Of the lines listed below, return exactly those that run from the line containing "moved [360,724,828,762] ->" through the line containing "none -> [82,347,491,431]", both included.

§ **Input**
+ + +

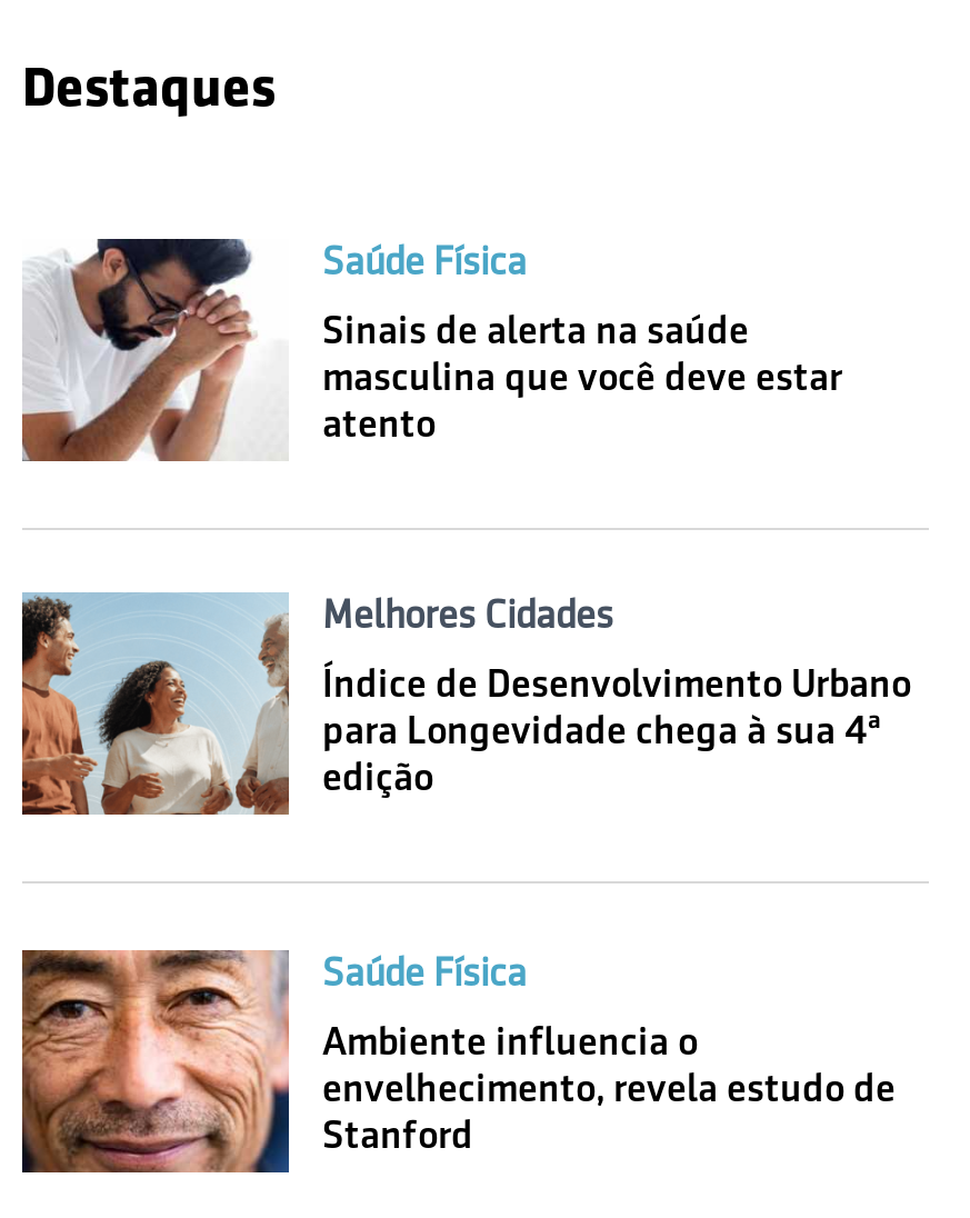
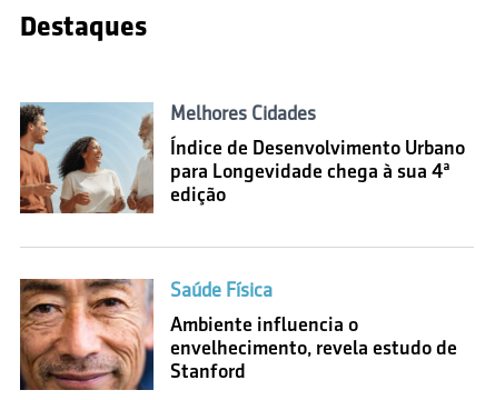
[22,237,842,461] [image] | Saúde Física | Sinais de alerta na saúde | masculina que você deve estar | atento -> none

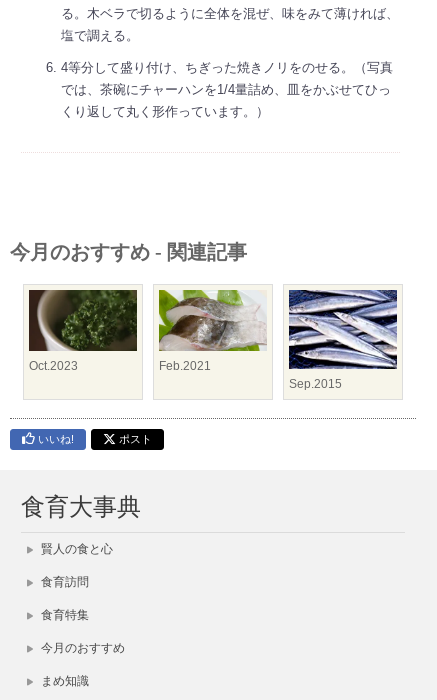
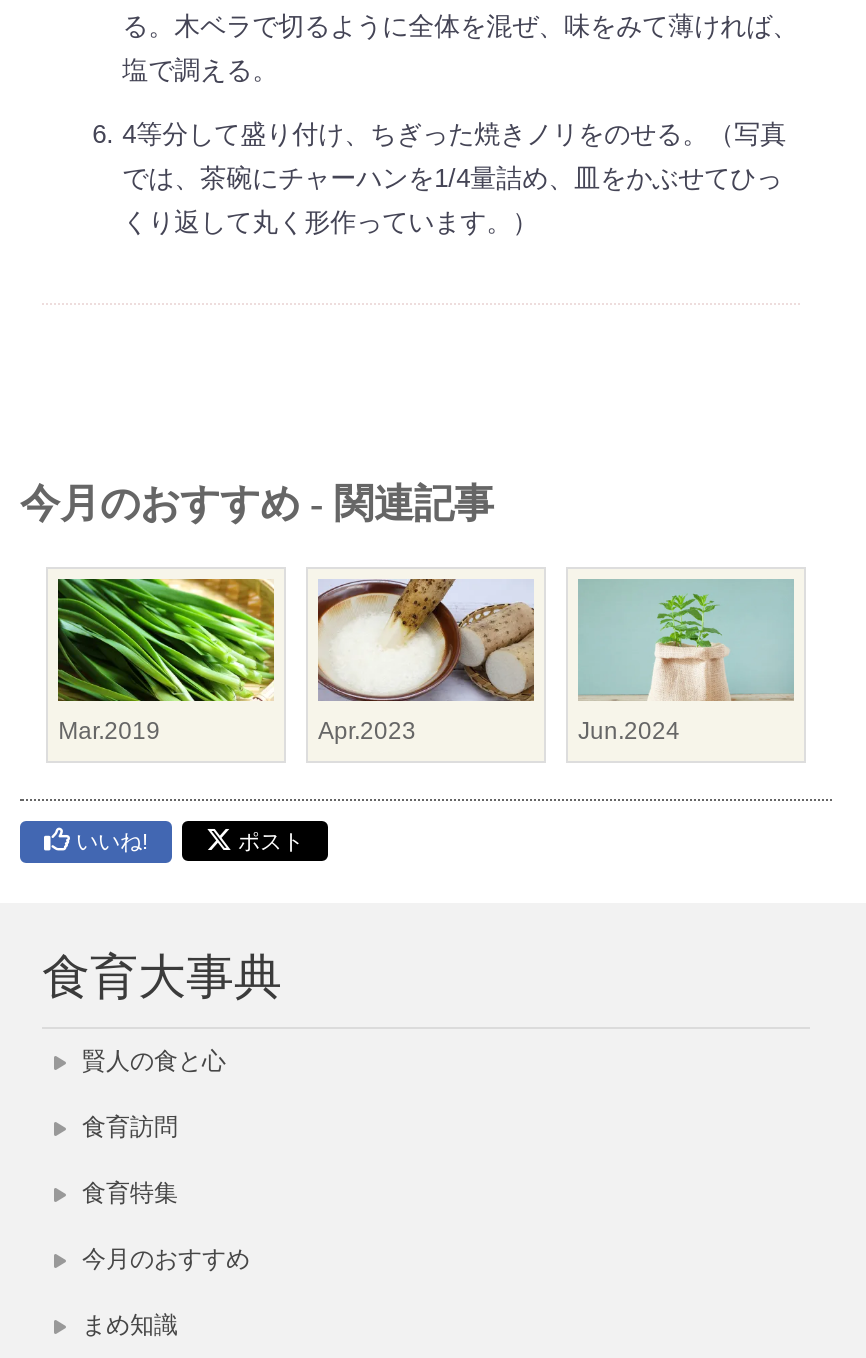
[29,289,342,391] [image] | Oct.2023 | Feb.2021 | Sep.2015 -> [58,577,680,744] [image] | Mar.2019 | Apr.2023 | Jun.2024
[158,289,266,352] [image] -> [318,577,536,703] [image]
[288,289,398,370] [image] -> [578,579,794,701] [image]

+ + +

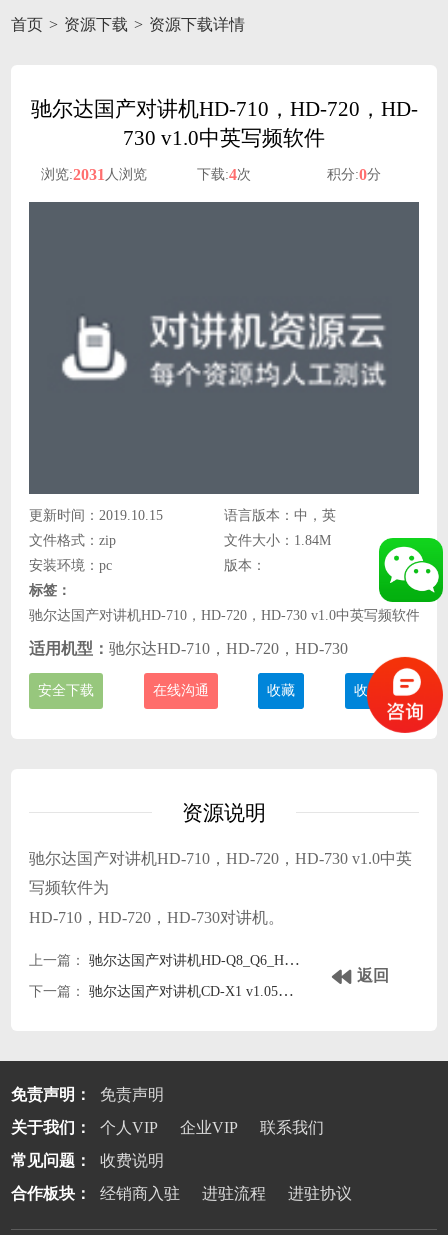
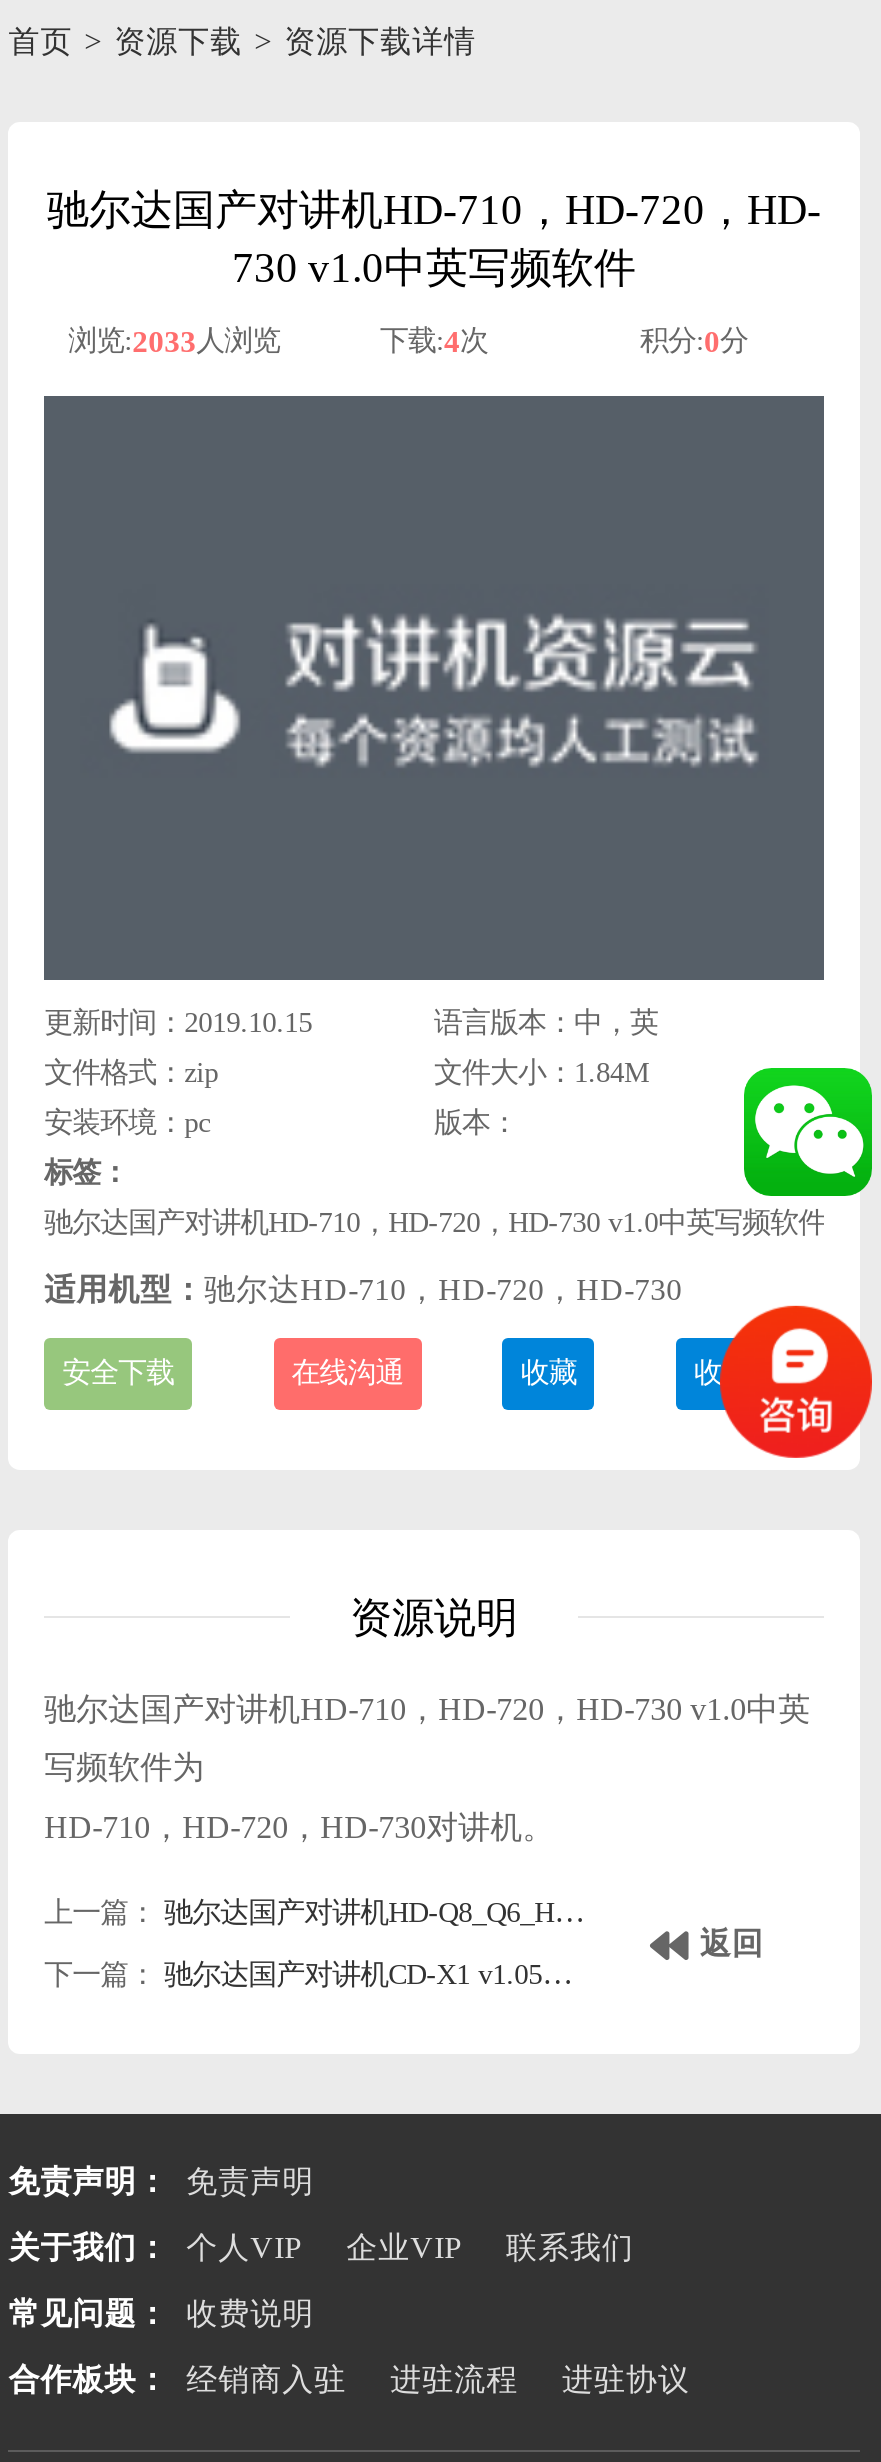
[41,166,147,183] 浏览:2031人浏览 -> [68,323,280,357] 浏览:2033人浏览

+ + +

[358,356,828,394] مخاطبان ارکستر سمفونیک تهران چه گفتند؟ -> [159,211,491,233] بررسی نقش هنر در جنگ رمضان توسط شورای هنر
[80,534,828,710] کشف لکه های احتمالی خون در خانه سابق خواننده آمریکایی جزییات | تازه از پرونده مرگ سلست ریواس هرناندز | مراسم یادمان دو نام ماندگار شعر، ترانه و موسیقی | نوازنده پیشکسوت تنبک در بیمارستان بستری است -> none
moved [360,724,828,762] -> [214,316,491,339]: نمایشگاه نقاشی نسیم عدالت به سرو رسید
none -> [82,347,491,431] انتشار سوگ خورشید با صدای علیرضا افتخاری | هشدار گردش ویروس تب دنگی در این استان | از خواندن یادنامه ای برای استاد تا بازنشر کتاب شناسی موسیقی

+ + +

§ **Problem solution**
moved [360,724,828,762] -> [214,316,491,339]: نمایشگاه نقاشی نسیم عدالت به سرو رسید
none -> [82,347,491,431] انتشار سوگ خورشید با صدای علیرضا افتخاری | هشدار گردش ویروس تب دنگی در این استان | از خواندن یادنامه ای برای استاد تا بازنشر کتاب شناسی موسیقی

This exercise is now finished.